------ Data for this task
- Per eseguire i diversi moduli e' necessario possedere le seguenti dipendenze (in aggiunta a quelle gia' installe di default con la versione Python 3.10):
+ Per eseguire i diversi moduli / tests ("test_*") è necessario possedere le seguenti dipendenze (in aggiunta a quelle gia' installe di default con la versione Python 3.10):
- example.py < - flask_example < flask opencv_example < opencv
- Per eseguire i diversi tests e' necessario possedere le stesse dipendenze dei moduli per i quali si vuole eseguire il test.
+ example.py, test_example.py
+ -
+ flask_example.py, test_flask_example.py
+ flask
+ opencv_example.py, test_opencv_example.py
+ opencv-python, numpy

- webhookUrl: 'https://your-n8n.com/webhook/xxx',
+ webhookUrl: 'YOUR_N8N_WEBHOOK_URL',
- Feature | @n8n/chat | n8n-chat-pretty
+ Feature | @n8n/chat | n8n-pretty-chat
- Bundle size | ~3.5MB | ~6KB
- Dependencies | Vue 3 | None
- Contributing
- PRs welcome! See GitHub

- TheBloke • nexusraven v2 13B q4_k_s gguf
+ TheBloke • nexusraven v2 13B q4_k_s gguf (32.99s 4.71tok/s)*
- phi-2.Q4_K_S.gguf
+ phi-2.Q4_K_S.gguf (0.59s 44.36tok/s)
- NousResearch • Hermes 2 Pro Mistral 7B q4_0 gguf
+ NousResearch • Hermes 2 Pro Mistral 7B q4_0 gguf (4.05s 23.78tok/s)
------------
- Assignment -
Word for word, repeat the data from its first line through the line with "diversi moduli /", including both of those lines and no others.

- Answer for the task -
- Per eseguire i diversi moduli e' necessario possedere le seguenti dipendenze (in aggiunta a quelle gia' installe di default con la versione Python 3.10):
+ Per eseguire i diversi moduli / tests ("test_*") è necessario possedere le seguenti dipendenze (in aggiunta a quelle gia' installe di default con la versione Python 3.10):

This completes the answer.